With nothing added and nothing dropped, write out all of the entries below.

************

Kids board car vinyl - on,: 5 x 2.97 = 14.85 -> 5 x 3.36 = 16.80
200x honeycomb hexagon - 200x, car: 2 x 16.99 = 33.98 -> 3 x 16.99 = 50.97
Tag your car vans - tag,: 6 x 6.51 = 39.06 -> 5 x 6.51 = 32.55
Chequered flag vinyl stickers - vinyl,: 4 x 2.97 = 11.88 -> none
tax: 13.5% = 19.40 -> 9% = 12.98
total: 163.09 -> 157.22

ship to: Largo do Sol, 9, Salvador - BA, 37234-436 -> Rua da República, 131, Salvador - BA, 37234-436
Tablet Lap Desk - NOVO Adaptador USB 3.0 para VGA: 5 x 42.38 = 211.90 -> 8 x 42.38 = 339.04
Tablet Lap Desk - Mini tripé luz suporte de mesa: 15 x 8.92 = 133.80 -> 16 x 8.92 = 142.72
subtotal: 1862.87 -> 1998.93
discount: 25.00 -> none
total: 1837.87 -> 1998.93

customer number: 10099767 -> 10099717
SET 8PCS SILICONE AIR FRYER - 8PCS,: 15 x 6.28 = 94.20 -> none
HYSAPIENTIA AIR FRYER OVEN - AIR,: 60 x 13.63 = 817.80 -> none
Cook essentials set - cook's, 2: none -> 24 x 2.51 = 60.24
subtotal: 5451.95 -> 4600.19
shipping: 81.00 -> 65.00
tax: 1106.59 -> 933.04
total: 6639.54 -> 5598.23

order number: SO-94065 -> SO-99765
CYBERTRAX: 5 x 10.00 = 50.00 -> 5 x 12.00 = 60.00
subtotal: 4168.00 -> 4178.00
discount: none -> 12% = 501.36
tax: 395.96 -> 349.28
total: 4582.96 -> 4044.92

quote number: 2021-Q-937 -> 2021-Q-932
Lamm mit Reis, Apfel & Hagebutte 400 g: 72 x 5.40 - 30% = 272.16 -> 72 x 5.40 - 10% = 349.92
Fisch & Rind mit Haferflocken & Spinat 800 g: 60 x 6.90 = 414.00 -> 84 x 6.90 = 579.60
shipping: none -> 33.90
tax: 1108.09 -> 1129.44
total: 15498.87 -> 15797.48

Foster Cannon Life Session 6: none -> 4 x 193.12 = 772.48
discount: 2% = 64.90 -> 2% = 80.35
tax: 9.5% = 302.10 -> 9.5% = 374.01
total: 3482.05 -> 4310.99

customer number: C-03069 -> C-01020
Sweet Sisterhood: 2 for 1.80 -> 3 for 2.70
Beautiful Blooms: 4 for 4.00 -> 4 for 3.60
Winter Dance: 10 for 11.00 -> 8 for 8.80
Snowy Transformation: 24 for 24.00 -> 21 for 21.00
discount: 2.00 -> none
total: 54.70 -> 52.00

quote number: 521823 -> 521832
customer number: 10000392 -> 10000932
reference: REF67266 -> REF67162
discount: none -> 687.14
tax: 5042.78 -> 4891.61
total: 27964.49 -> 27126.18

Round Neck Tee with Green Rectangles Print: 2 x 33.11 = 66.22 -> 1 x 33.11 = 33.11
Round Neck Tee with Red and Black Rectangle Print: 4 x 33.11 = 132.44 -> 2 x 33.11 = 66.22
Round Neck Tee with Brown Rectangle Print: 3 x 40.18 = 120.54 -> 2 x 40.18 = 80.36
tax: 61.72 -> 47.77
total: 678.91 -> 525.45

************

■ TASK RESULT:
Kids board car vinyl - on,: 5 x 2.97 = 14.85 -> 5 x 3.36 = 16.80
200x honeycomb hexagon - 200x, car: 2 x 16.99 = 33.98 -> 3 x 16.99 = 50.97
Tag your car vans - tag,: 6 x 6.51 = 39.06 -> 5 x 6.51 = 32.55
Chequered flag vinyl stickers - vinyl,: 4 x 2.97 = 11.88 -> none
tax: 13.5% = 19.40 -> 9% = 12.98
total: 163.09 -> 157.22

ship to: Largo do Sol, 9, Salvador - BA, 37234-436 -> Rua da República, 131, Salvador - BA, 37234-436
Tablet Lap Desk - NOVO Adaptador USB 3.0 para VGA: 5 x 42.38 = 211.90 -> 8 x 42.38 = 339.04
Tablet Lap Desk - Mini tripé luz suporte de mesa: 15 x 8.92 = 133.80 -> 16 x 8.92 = 142.72
subtotal: 1862.87 -> 1998.93
discount: 25.00 -> none
total: 1837.87 -> 1998.93

customer number: 10099767 -> 10099717
SET 8PCS SILICONE AIR FRYER - 8PCS,: 15 x 6.28 = 94.20 -> none
HYSAPIENTIA AIR FRYER OVEN - AIR,: 60 x 13.63 = 817.80 -> none
Cook essentials set - cook's, 2: none -> 24 x 2.51 = 60.24
subtotal: 5451.95 -> 4600.19
shipping: 81.00 -> 65.00
tax: 1106.59 -> 933.04
total: 6639.54 -> 5598.23

order number: SO-94065 -> SO-99765
CYBERTRAX: 5 x 10.00 = 50.00 -> 5 x 12.00 = 60.00
subtotal: 4168.00 -> 4178.00
discount: none -> 12% = 501.36
tax: 395.96 -> 349.28
total: 4582.96 -> 4044.92

quote number: 2021-Q-937 -> 2021-Q-932
Lamm mit Reis, Apfel & Hagebutte 400 g: 72 x 5.40 - 30% = 272.16 -> 72 x 5.40 - 10% = 349.92
Fisch & Rind mit Haferflocken & Spinat 800 g: 60 x 6.90 = 414.00 -> 84 x 6.90 = 579.60
shipping: none -> 33.90
tax: 1108.09 -> 1129.44
total: 15498.87 -> 15797.48

Foster Cannon Life Session 6: none -> 4 x 193.12 = 772.48
discount: 2% = 64.90 -> 2% = 80.35
tax: 9.5% = 302.10 -> 9.5% = 374.01
total: 3482.05 -> 4310.99

customer number: C-03069 -> C-01020
Sweet Sisterhood: 2 for 1.80 -> 3 for 2.70
Beautiful Blooms: 4 for 4.00 -> 4 for 3.60
Winter Dance: 10 for 11.00 -> 8 for 8.80
Snowy Transformation: 24 for 24.00 -> 21 for 21.00
discount: 2.00 -> none
total: 54.70 -> 52.00

quote number: 521823 -> 521832
customer number: 10000392 -> 10000932
reference: REF67266 -> REF67162
discount: none -> 687.14
tax: 5042.78 -> 4891.61
total: 27964.49 -> 27126.18

Round Neck Tee with Green Rectangles Print: 2 x 33.11 = 66.22 -> 1 x 33.11 = 33.11
Round Neck Tee with Red and Black Rectangle Print: 4 x 33.11 = 132.44 -> 2 x 33.11 = 66.22
Round Neck Tee with Brown Rectangle Print: 3 x 40.18 = 120.54 -> 2 x 40.18 = 80.36
tax: 61.72 -> 47.77
total: 678.91 -> 525.45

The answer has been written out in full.